Long-term care provided in an institutional setting is double to triple the cost of care provided in the home, which is a primary driver behind the rise in state Medicaid waivers. These waivers enable states to pay for Home and Community-Based Services (HCBS), rather than nursing home care, to support older and disabled individuals’ ability to remain living in the home.
To date, there is pent-up demand for HCBS, as the majority of states have waitlists that limit enrollment. While there have been wide variations in staffing and quality among states in how they implement these waivers, telehealth holds promise to expand access to these programs as well as to improve quality. As patients and providers navigate a virtual care space, approaches such as the 4Ms Framework for Age-Friendly Care can support a patient-centered telehealth visit by personalizing the care, obtaining meaningful consent, and protecting privacy.
Another advantage of the recent telehealth expansion is that providers can see their patients, in this case Medicare beneficiaries, in their home setting, and access their continuous biometric data (e.g., resting heart rate, activity, and sleep) via remote patient monitoring. Given high concern around the rise of elder abuse and neglect, this is an especially important development. This additional information can potentially help to shed light on a patient’s overall wellbeing and environment — more so, even, than an in-person visit.
Relatedly, relying on unpaid caregivers to take family members to in-person visits poses a burden and presents coordination challenges, which can result in missed appointments. A telehealth option literally meets Medicare beneficiaries where they are, and when they are best prepared for a visit — i.e., at the time of day when they are most coherent. The now-widespread adoption of telehealth offers an opportunity to study the potential benefits of this modality to improve quality of life for older adults and their caregivers, which may in turn inform a stronger long-term care infrastructure.
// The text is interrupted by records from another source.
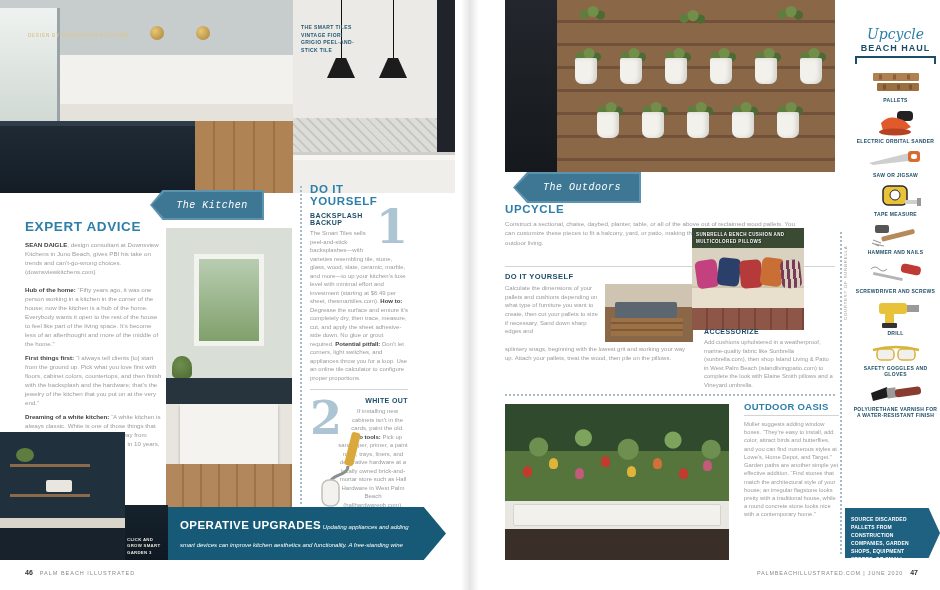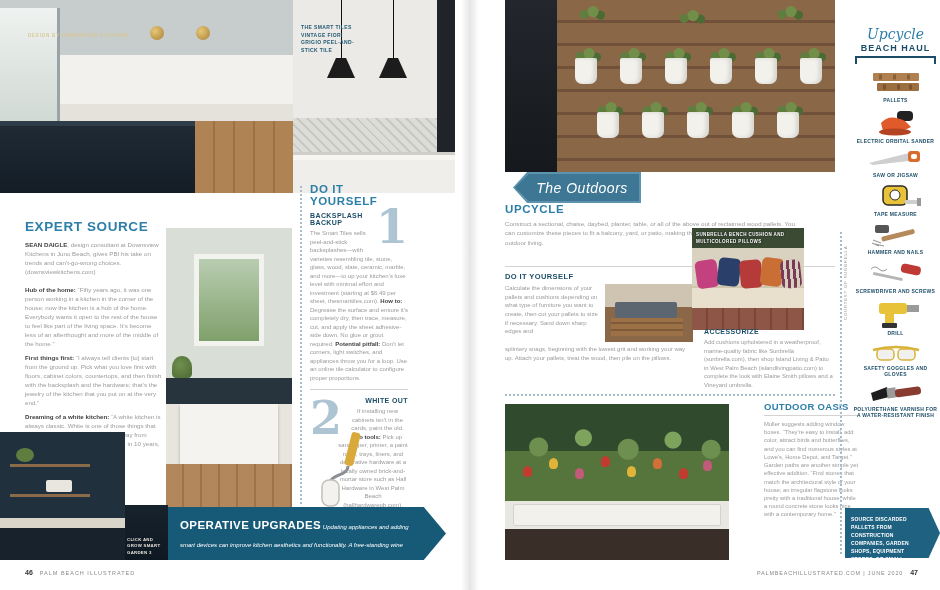--- a/index.html
+++ b/index.html
@@ -12,21 +12,21 @@
 
   
   .h-steel { color:#2d7fa8; font-weight:bold; letter-spacing:.6px; }
   .h-navy  { color:#1c4d68; font-weight:bold; letter-spacing:.4px; }
   .body-txt { color:#9a9a9a; }
   .lead { color:#3f3f3f; font-weight:bold; }
 
   
   .ribbon { position:absolute; background:#5e93ad; clip-path:polygon(11% 0,100% 0,100% 100%,11% 100%,0 50%); display:flex; align-items:center; justify-content:center; }
   .ribbon-inner { position:absolute; inset:2px; background:#3d7794; clip-path:polygon(11% 0,100% 0,100% 100%,11% 100%,0 50%); }
-  .ribbon-text { position:relative; color:#fff; font-family:Liberation Sans, sans-serif; font-style:italic; font-size:14px; letter-spacing:.5px; padding-left:10px; }
+  .ribbon-text { position:relative; color:#fff; font-family:Liberation Mono, monospace; font-style:italic; font-size:10px; letter-spacing:.5px; padding-left:10px; }
 
   
   .dot-v { position:absolute; border-left:2px dotted #a7bcc9; width:0; }
   .dot-h { position:absolute; border-top:2px dotted #a7bcc9; height:0; }
   .rule  { position:absolute; border-top:1px solid #d3d3d3; height:0; }
 
   
   #expert { position:absolute; left:25px; top:219px; width:139px; }
   #expert h2 { font-size:13.5px; margin-bottom:7px; }
   #expert .intro { font-size:6.2px; line-height:1.45; margin-bottom:9px; }
@@ -56,21 +56,21 @@
   #diy-right { position:absolute; left:505px; top:272px; width:188px; }
   #diy-right h3 { font-size:7.5px; margin-bottom:3px; }
   #diy-right .cols { display:flex; gap:6px; }
   #diy-right .t1 { width:94px; font-size:6px; line-height:1.45; }
   #diy-right .t2 { font-size:6px; line-height:1.45; margin-top:3px; }
 
   #accessorize { position:absolute; left:704px; top:328px; width:130px; }
   #accessorize h3 { font-size:7px; margin-bottom:3px; }
   #accessorize .body-txt { font-size:5.9px; line-height:1.45; }
 
-  #oasis { position:absolute; left:764px; top:401px; width:95px; }
+  #oasis { position:absolute; left:744px; top:401px; width:95px; }
   #oasis h2 { font-size:9.5px; letter-spacing:.3px; }
   #oasis .oasis-rule { border-top:1px solid #d3d3d3; margin:3px 0 4px; }
   #oasis .body-txt { font-size:5.8px; line-height:1.42; }
 
   
   #sidebar { position:absolute; left:853px; top:26px; width:85px; text-align:center; }
   #sidebar .script { font-family:"DejaVu Serif", serif; font-style:italic; font-size:14px; color:#2d7fa8; }
   #sidebar .sh-title { font-size:9px; color:#1c4d68; font-weight:bold; letter-spacing:1px; margin-top:1px; }
   #sidebar .bracket { height:8px; border:2px solid #1c4d68; border-bottom:none; margin:3px 2px 6px; }
   .haul-item { margin-bottom:5px; }
@@ -125,23 +125,27 @@
     <div class="pendant" style="left:86px;top:0;">
         <div class="cord"></div>
         <div class="shade"></div>
       </div>
     <div class="abs" style="left:0;top:118px;width:162px;height:34px;background:repeating-linear-gradient(45deg,#dcdcd8 0 5px,#c9c9c4 5px 7px),#d6d6d2;"></div>
     <div class="abs" style="left:0;top:152px;width:162px;height:41px;background:linear-gradient(180deg,#f6f5f2 0 12%,#efeeea 12%);border-top:3px solid #cfcec9;"></div>
     <div class="abs" style="right:0;top:0;width:18px;height:152px;background:#20242a;"></div>
   </div>
   <div id="tile-caption">THE SMART TILES VINTAGE FIORI GRIGIO PEEL-AND-STICK TILE</div>
 
+  <div class="ribbon" style="left:150px;top:190px;width:114px;height:30px;">
+    <div class="ribbon-inner"></div>
+    <span class="ribbon-text">The Kitchen</span>
+  </div>
 
   <div id="expert">
-    <h2 class="h-steel">EXPERT SOURCE</h2>
+    <h2 class="h-steel">EXPERT ADVICE</h2>
     <p class="intro body-txt"><span class="lead">SEAN DAIGLE</span><span>, design consultant at Downsview Kitchens in Juno Beach, gives PBI his take on trends and can’t-go-wrong choices. (downsviewkitchens.com)</span></p>
     <p class="para body-txt"><span class="lead">Hub of the home:</span><span> “Fifty years ago, it was one person working in a kitchen in the corner of the house; now the kitchen is a hub of the home. Everybody wants it open to the rest of the house to feel like part of the living space. It’s become less of an afterthought and more of the middle of the home.”</span></p>
     <p class="para body-txt"><span class="lead">First things first:</span><span> “I always tell clients [to] start from the ground up. Pick what you love first with floors, cabinet colors, countertops, and then finish with the backsplash and the hardware; that’s the jewelry of the kitchen that you put on at the very end.”</span></p>
     <p class="para body-txt"><span class="lead">Dreaming of a white kitchen:</span><span> “A white kitchen is always classic. White is one of those things that just never goes away. I try to stay away from trends because I want a kitchen that, in 10 years, looks like I just put it in.”</span></p>
   </div>
 
   <div class="photo" style="left:166px;top:228px;width:126px;height:288px;background:linear-gradient(180deg,#d9ded7 0 55%,#e7e5de 55%);">
     <div class="abs" style="left:28px;top:26px;width:70px;height:92px;background:linear-gradient(180deg,#b9cdb1,#7fa06b);border:5px solid #f2f2ef;"></div>
     <div class="abs" style="left:0;top:150px;width:126px;height:26px;background:#27333d;"></div>
     <div class="abs" style="left:14px;top:176px;width:98px;height:62px;background:#f4f3ef;box-shadow:0 2px 3px rgba(0,0,0,.25);"></div>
Telehealth Access and Equity Among Older Adults: Beyond the Digital Divide
According to a recent, national study approximately one quarter (26.3 percent) of Medicare beneficiaries lacked digital access in the home, making video visits not feasible. The proportion of beneficiaries who lacked digital access was higher among those with low socioeconomic status, those 85 years or older, and those in communities of color. Although an audio-only visit is reimbursed at the same rate as video or in-person visits under Medicare, it may be associated with increased disparities in care, and limit safeguards against elder abuse for some of the reasons aforementioned.
Disparities in access to care existed prior to the COVID-19 pandemic and the expansion of telehealth. However, telehealth is in a unique position to bridge, rather than exacerbate these disparities, through policy approaches that recognize underlying barriers. As an example, the Federal Communications Commission has a program called Lifeline, which provides reduced-cost phone or internet services to families who meet income eligibility requirements. There are also ongoing efforts to provide devices to seniors through groups, such as Telehealth for Seniors, and related organizations, such as the Telehealth Equity Coalition.
Given the projected need for long-term care and the costs of providing it in an institutional setting, it is critical to explore how laws and regulations around telehealth can be optimally structured to support older adults, their caregivers, and providers.
The current expansion of telehealth that occurred as a result of relaxing laws and regulations during the pandemic should not be rolled back, but rather examined for areas where access to quality care still falls short, and optimized to better address those gaps going forward.